Skip to content

[FLINK][VL] PrintSink Crashes Under Multi-Parallelism #12306

Description

@ggjh-159

Backend

VL (Velox)

Bug description

The Velox-backed 'connector' = 'print' sink opens a fixed file
(log/taskmanager.out) directly from C++. Under multi-parallelism the second
subtask's open races with the first and crashes the TaskManager with
File exists, failing the job. The sink also diverges from Flink native in
where it writes and which options it honors.

Actual

With parallelism.default: 2, any query whose sink is 'connector' = 'print'
(e.g. nexmark q0) fails within ~5 seconds.

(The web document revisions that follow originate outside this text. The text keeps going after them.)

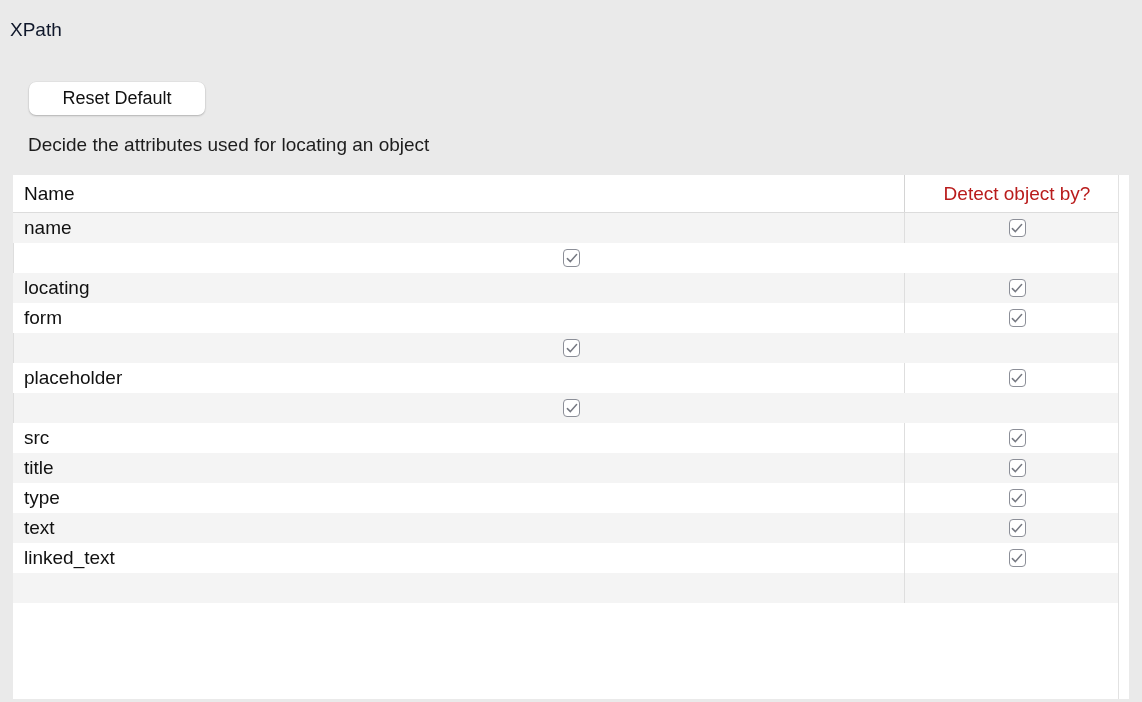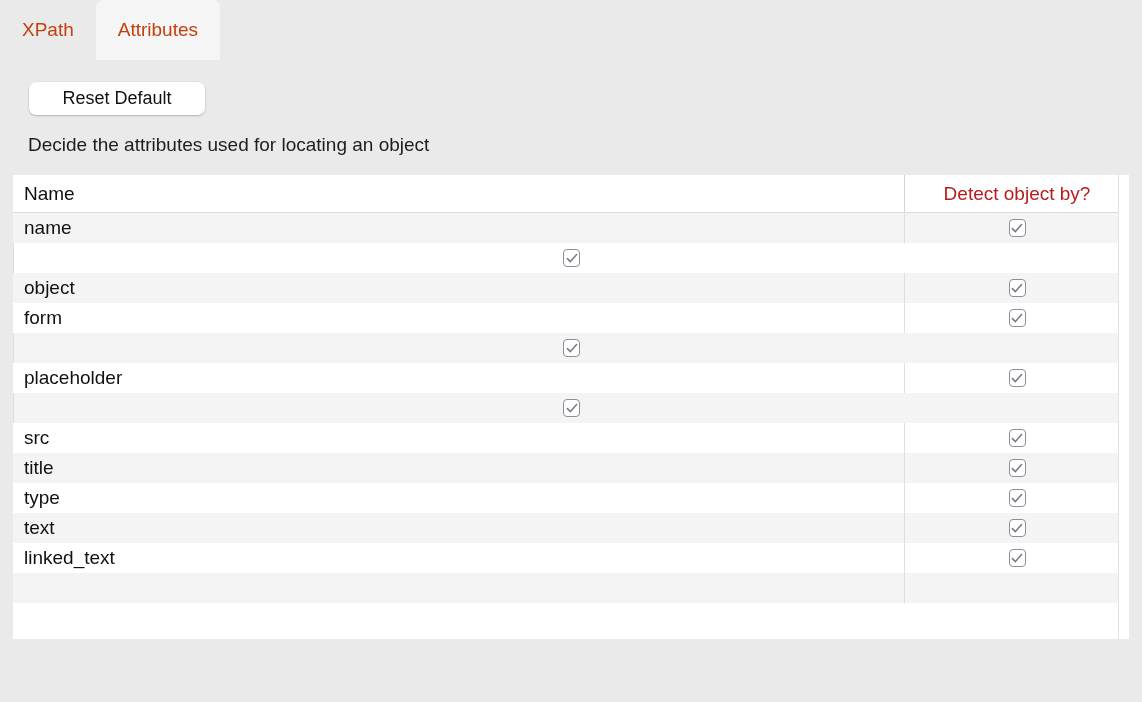--- a/index.html
+++ b/index.html
@@ -26,23 +26,23 @@
     display: flex;
     align-items: flex-start;
     box-sizing: border-box;
   }
   .tab {
     height: 60px;
     display: flex;
     align-items: center;
     justify-content: center;
     font-size: 19px;
-    color: #c2410c;
-    box-sizing: border-box;
-    padding: 0 22px;
+    color: #0f172a;
+    box-sizing: border-box;
+    padding: 0 10px;
     cursor: default;
     user-select: none;
   }
   .tab.selected {
     background: #f5f5f5;
     border-top-left-radius: 7px;
     border-top-right-radius: 7px;
   }
 
   
@@ -118,21 +118,21 @@
   .tool-item.disabled .tool-label { color: #b6b6b6; }
   .tool-gap { width: 24px; }
   .tool-gap-sm { width: 18px; }
 
   
   .table-wrap {
     position: absolute;
     left: 13px;
     top: 175px;
     width: 1116px;
-    height: 464px;
+    height: 524px;
     background: #ffffff;
     box-sizing: border-box;
     overflow: hidden;
   }
   .grid {
     position: relative;
     width: 100%;
     height: 100%;
   }
   .row {
@@ -219,23 +219,20 @@
     height: 467px;
     background: #eaeaea;
   }
 </style>
 </head>
 <body>
 
 <div class="tabstrip">
   <div class="tab">
     <span>XPath</span>
-  </div>
-  <div class="tab selected">
-    <span>Attributes</span>
   </div>
 </div>
 
 <div class="panel">
 
   <button class="reset-btn">Reset Default</button>
 
   <div class="description">Decide the attributes used for locating an object</div>
 
   <div class="toolbar">
@@ -304,21 +301,21 @@
       <div class="row even">
         <div class="cell-check">
           <span class="checkbox">
             <svg width="12" height="11" viewBox="0 0 12 11">
               <path d="M1.4 5.6 L4.4 8.6 L10.6 1.6" fill="none" stroke="#767982" stroke-width="1.5" stroke-linecap="round" stroke-linejoin="round"></path>
             </svg>
           </span>
         </div>
       </div>
       <div class="row odd">
-        <div class="cell-name">object</div>
+        <div class="cell-name">locating</div>
         <div class="cell-check">
           <span class="checkbox">
             <svg width="12" height="11" viewBox="0 0 12 11">
               <path d="M1.4 5.6 L4.4 8.6 L10.6 1.6" fill="none" stroke="#767982" stroke-width="1.5" stroke-linecap="round" stroke-linejoin="round"></path>
             </svg>
           </span>
         </div>
       </div>
       <div class="row even">
         <div class="cell-name">form</div>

The TaskManager dies with:

E20260616 21:02:08.319926 1643895 Exceptions.h:66]
  Line: ${WORKSPACE}/velox/common/file/File.cpp:338,
  Function: LocalWriteFile,
  Expression: fd_ >= 0 (-1 vs 0)
  Cannot open or create ${FLINK_HOME}/log/taskmanager.out.
  Error: File exists, Source: RUNTIME, ErrorCode: INVALID_STATE
terminate called after throwing an instance of 'facebook::velox::VeloxRuntimeError'

Job state: FAILED. log/taskmanager.out: 0 bytes.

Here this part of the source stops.